A systematic review concluded that patients with MS are more likely to have less SCFA-producing bacteria, which already gives a reasonable explanation for chronic inflammation. The study concluded that there was an increase in proinflammatory bacteria such as Bacteroidetes and Ruminococcus. In contrast, a decrease in SCFA-producing bacteria such as Firmicutes, Prevotella, Faecalibacterium prausnitzii, Bifidobacterium, Coprococcus, Lachnospiraceae, Butyricicoccus, and others was also observed [206]. However, for Akkermansia, particularly A. muciniphila, more recent studies suggest that this elevation is believed to take part in a protective compensatory factor in MS patients, with results showing a positive correlation with brain volume and a negative correlation with lesion sizes and general disability symptoms [122, 200]. Further analysis to investigate a possible explanatory mechanism had shown a negative correlation between the Akkermansia gut population and RORγT + and IL-17 producing T-cells, a transcription factor and a cytokine, respectively, both thought to play a central role in the progression and severity of autoimmune diseases like MS [122]. In the case of gastric bypass surgeries, an apparent increase in Akkermansia abundance is a commonly reported outcome, likely driven by increased GLP-1 secretion, which alters glucose metabolism and, consequently, the intestinal flora [29, 207]. Pseudomonas was associated with MS, as seen in Table 1, and its amino acid can cross-react with myelin essential protein forming antibodies, possibly explaining the pathogenesis of MS, which could be of a similar mechanism to the molecular mimicry etiology seen in other conditions such as rheumatic fever [208].

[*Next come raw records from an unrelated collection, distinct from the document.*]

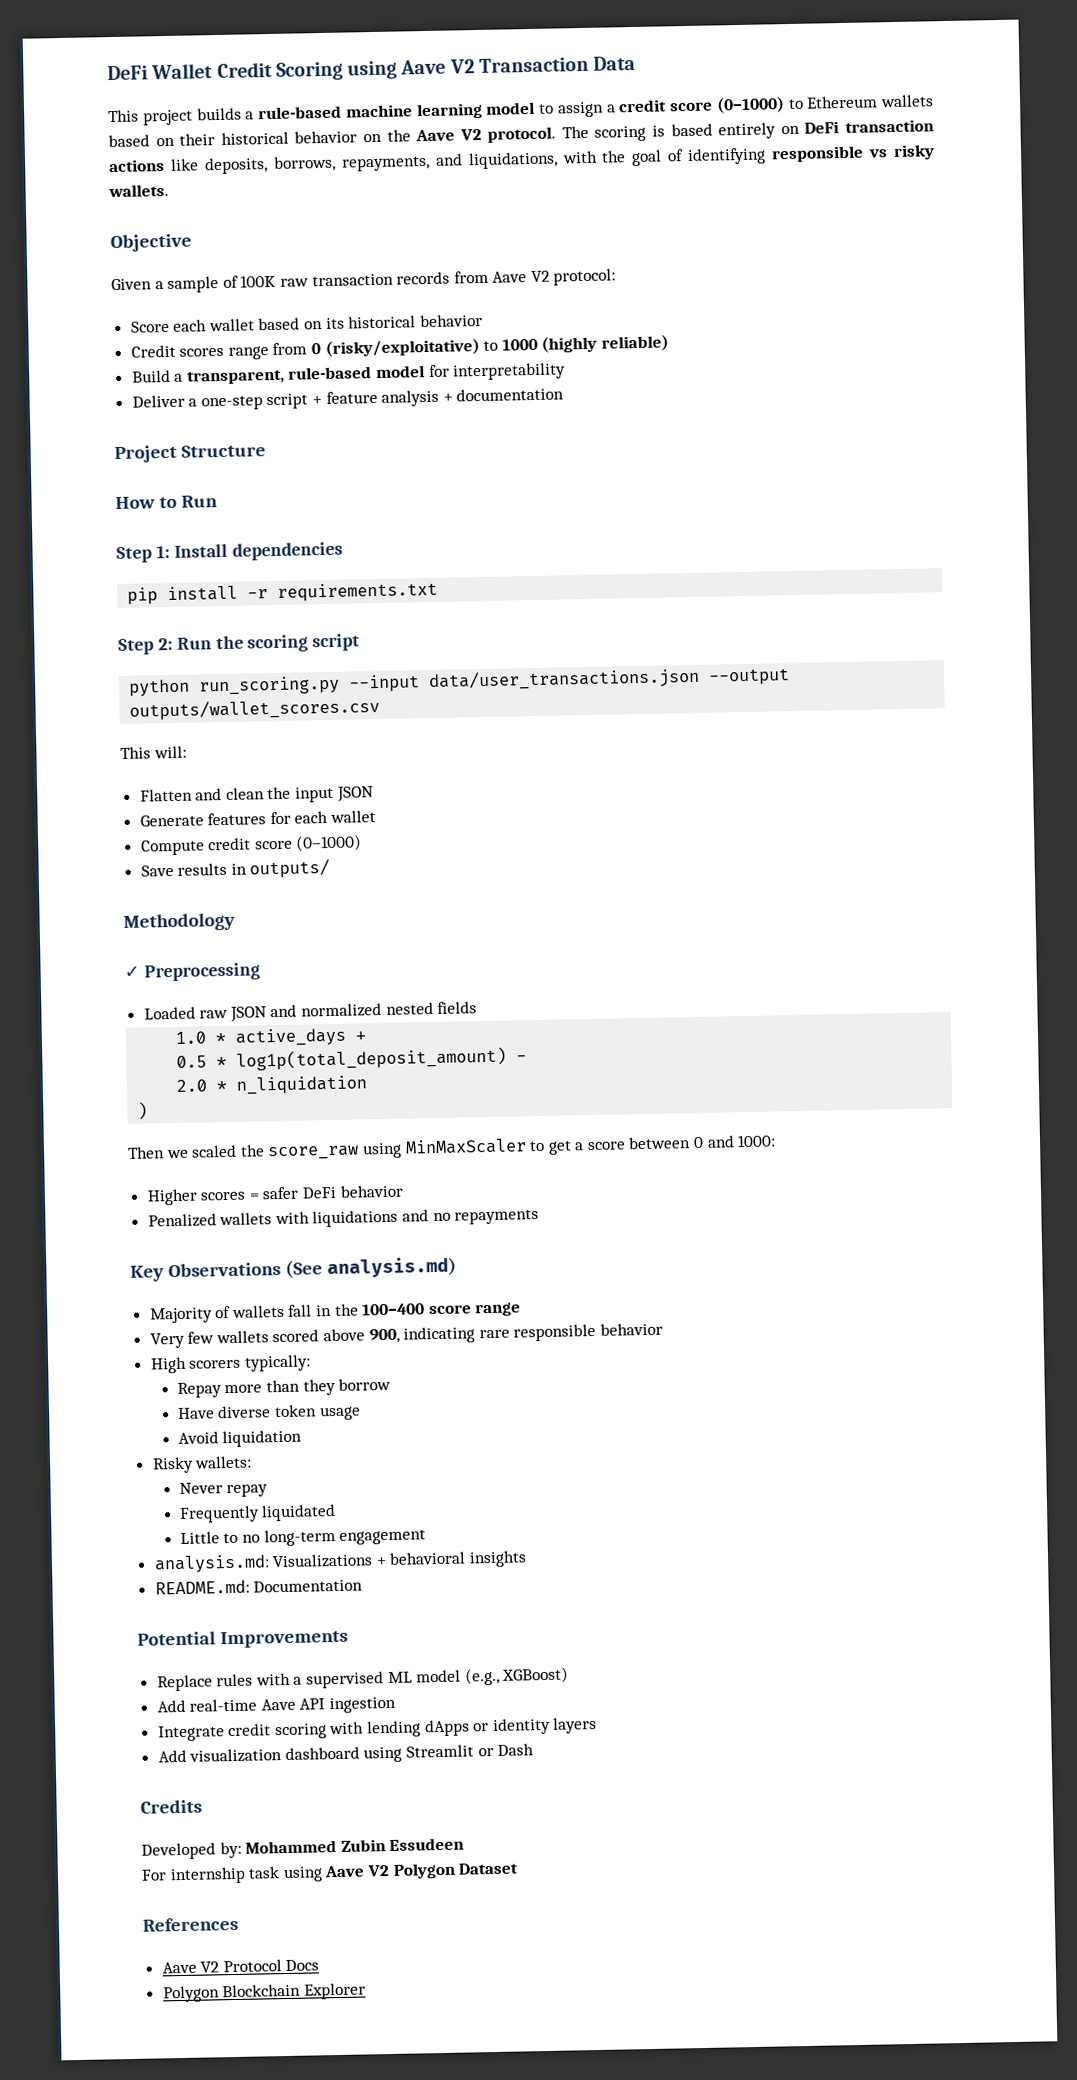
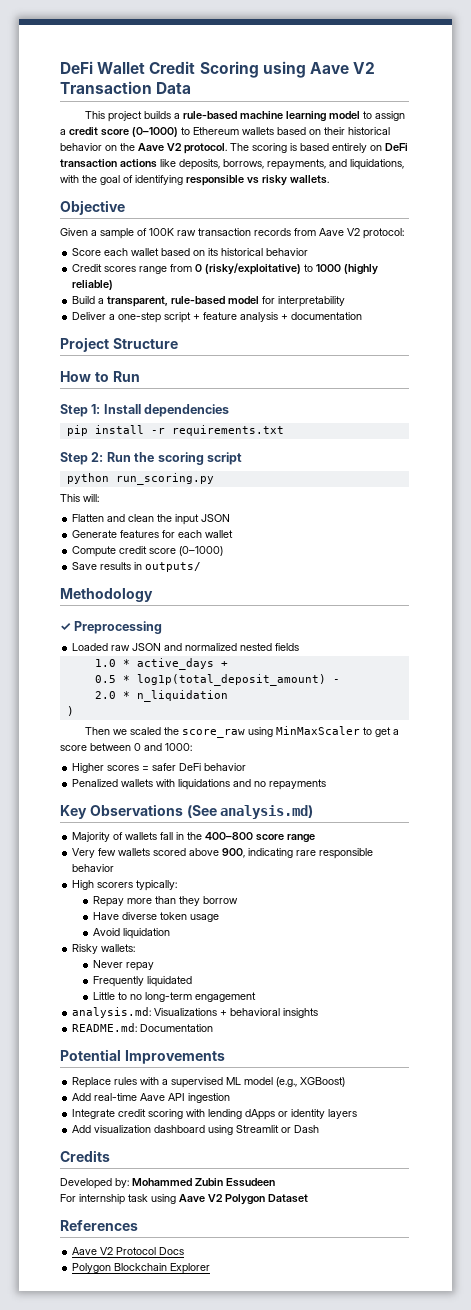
- python run_scoring.py --input data/user_transactions.json --output outputs/wallet_scores.csv
+ python run_scoring.py
- Majority of wallets fall in the 100–400 score range
+ Majority of wallets fall in the 400–800 score range

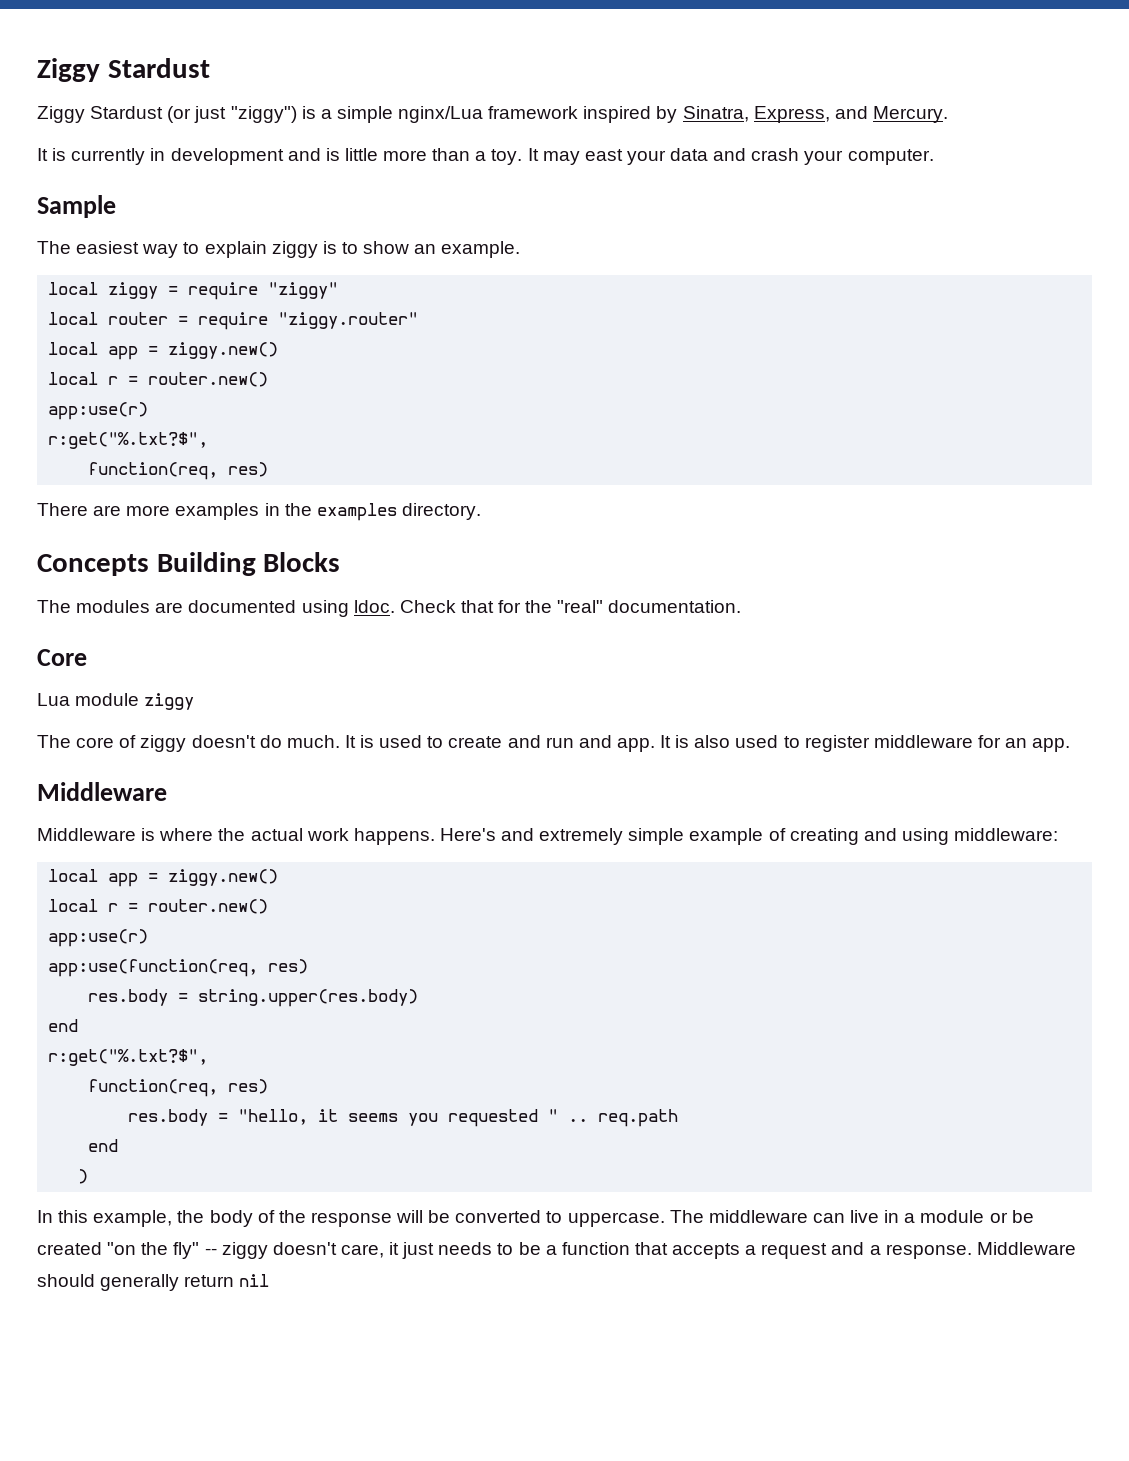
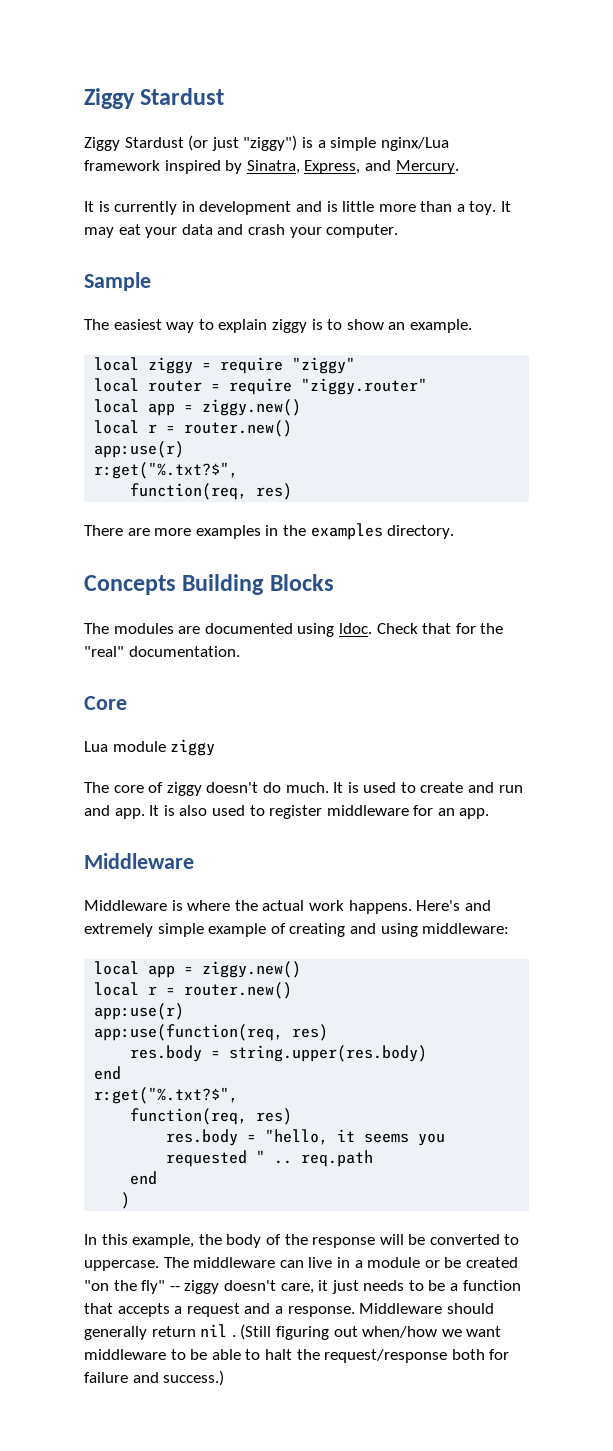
- It may east your data and crash your computer.
+ It may eat your data and crash your computer.
- Middleware should generally return nil
+ Middleware should generally return nil . (Still figuring out when/how we want middleware to be able to halt the request/response both for failure and success.)

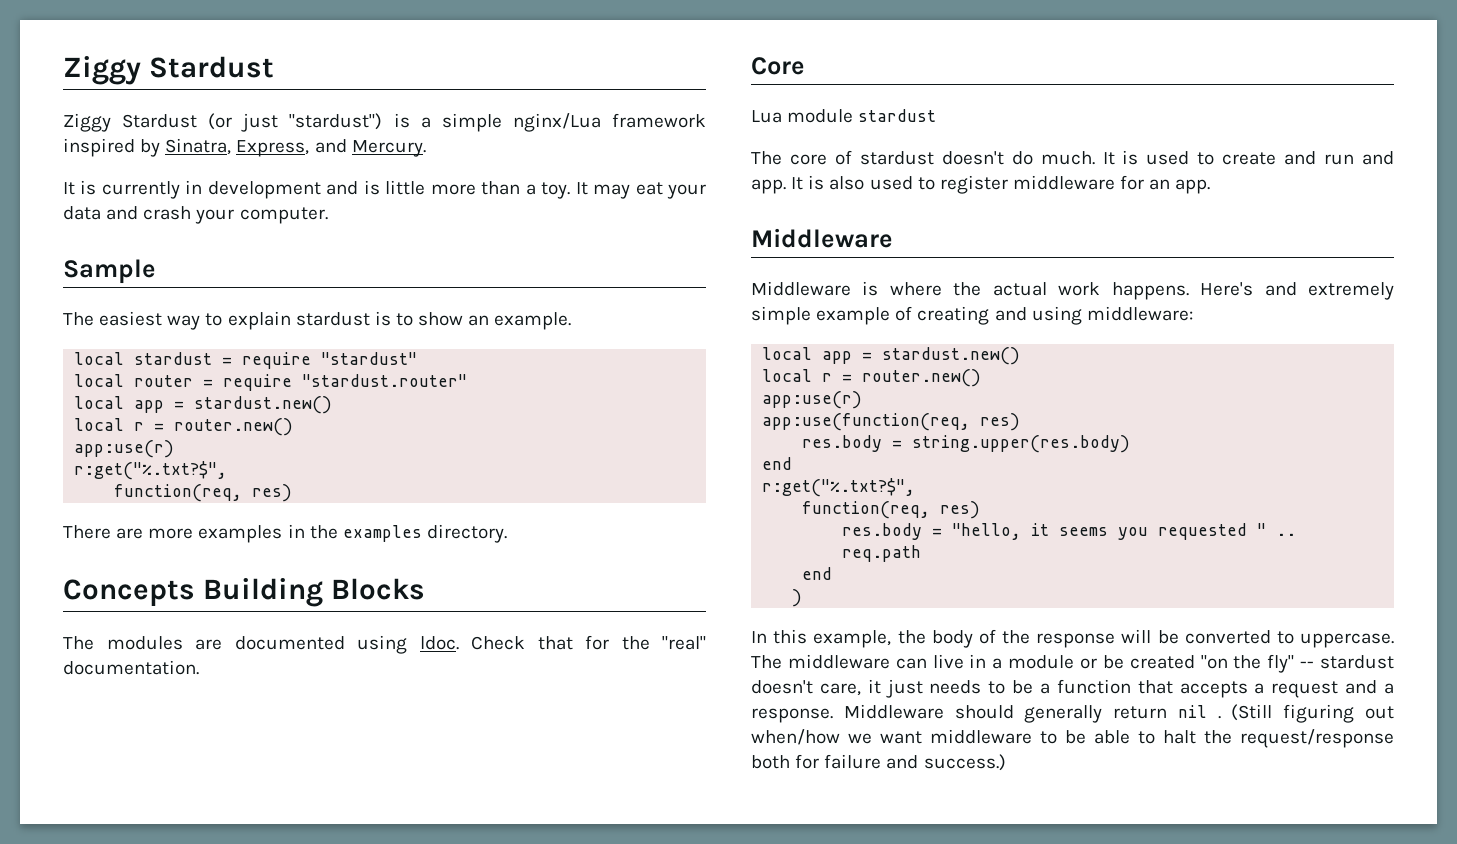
- Ziggy Stardust (or just "ziggy") is a simple nginx/Lua framework inspired by Sinatra, Express, and Mercury.
+ Ziggy Stardust (or just "stardust") is a simple nginx/Lua framework inspired by Sinatra, Express, and Mercury.
- The easiest way to explain ziggy is to show an example.
+ The easiest way to explain stardust is to show an example.
- local ziggy = require "ziggy"
+ local stardust = require "stardust"
- local router = require "ziggy.router"
- local app = ziggy.new()
+ local router = require "stardust.router"
+ local app = stardust.new()
- Lua module ziggy
+ Lua module stardust
- The core of ziggy doesn't do much.
+ The core of stardust doesn't do much.
  Here's and extremely simple example of creating and using middleware:
- local app = ziggy.new()
+ local app = stardust.new()
- The middleware can live in a module or be created "on the fly" -- ziggy doesn't care, it just needs to be a function that accepts a request and a response.
+ The middleware can live in a module or be created "on the fly" -- stardust doesn't care, it just needs to be a function that accepts a request and a response.

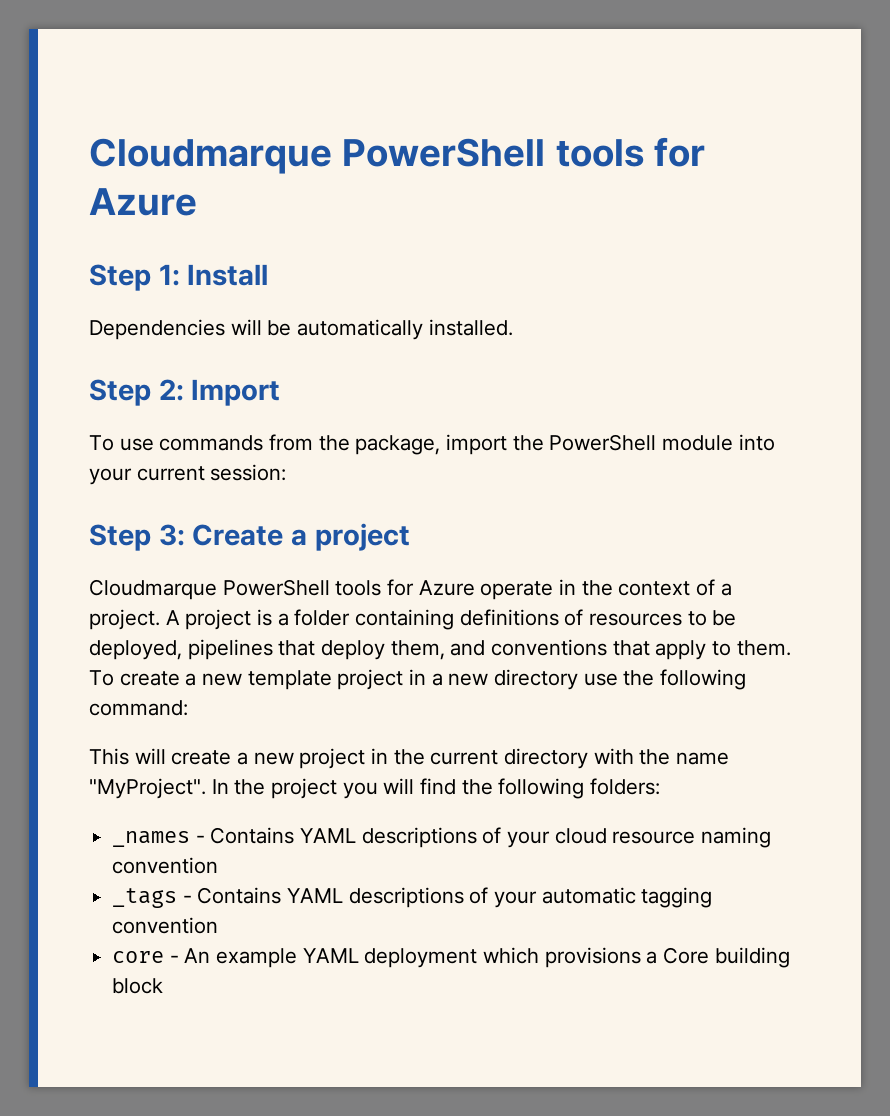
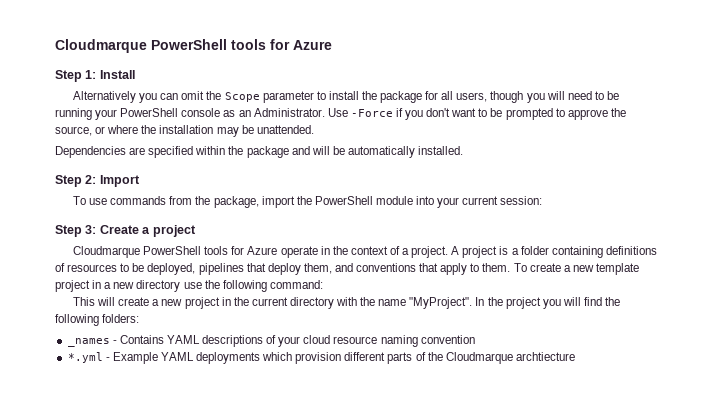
- Dependencies will be automatically installed.
+ Alternatively you can omit the Scope parameter to install the package for all users, though you will need to be running your PowerShell console as an Administrator. Use -Force if you don't want to be prompted to approve the source, or where the installation may be unattended.
+ Dependencies are specified within the package and will be automatically installed.
- _tags - Contains YAML descriptions of your automatic tagging convention
- core - An example YAML deployment which provisions a Core building block
+ *.yml - Example YAML deployments which provision different parts of the Cloudmarque archtiecture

Blautia is a known bacterium generally considered anti-inflammatory and protective [209]. However, the relative abundance of Blautia in MS patients is not entirely clear. Certain studies have shown that its population was decreased in MS patients [122, 205]. On the other hand, other studies have shown contrasting results, and an increased population [210, 211]. A systematic review of 12 studies has also highlighted this inconsistency [206]. A possible explanation for this discrepancy could be related to the type of immunomodulatory medications used in MS treatment, the disease stage and type, or other uncontrolled factors, such as the demographics and age of the study participants. It is possible that Blautia is not directly related to MS, and the observed changes may be secondary. Moreover, even though Blautia is generally deemed to be anti-inflammatory, it has been linked both negatively and positively to inflammatory conditions [210]. Regardless, the association between the Blautia population and bariatric surgery is less vague, in which generally, the species of the anti-inflammatory bacteria was shown to be decreased after the surgery was done [212]. However, as mentioned above, other studies suggest an increase in the Blautia population, especially post-vertical SG [28].
Obesity has been linked to the development of several autoimmune diseases, like MS, through the modulation of pro- and anti-inflammatory adipokines [212]. Therefore, bariatric surgery might be initially considered a good option to reduce the risk of developing MS by treating the risk factor of obesity. However, considering the above discussions about gut dysbiosis, it is essential to evaluate the actual risks and conduct further research to determine whether weight loss surgery is beneficial in decreasing the chances of developing MS, especially in patients with an extensive family history.
Depression
Depression or major depressive disorder (MDD) is a severe psychiatric condition characterized by a persistent feeling of sadness and loss of interest in doing daily life activities [213, 214]. The prevalence of MDD in older people has been reported to be around 13.3% globally. At the same time, it is much higher in adolescents, with 34% of adolescents worldwide at risk of developing clinical depression [215, 216]. Like neurodegenerative diseases, the pathophysiology of MDD is complex and has been associated with genetic and various environmental factors, including the gut microbiota [217, 218].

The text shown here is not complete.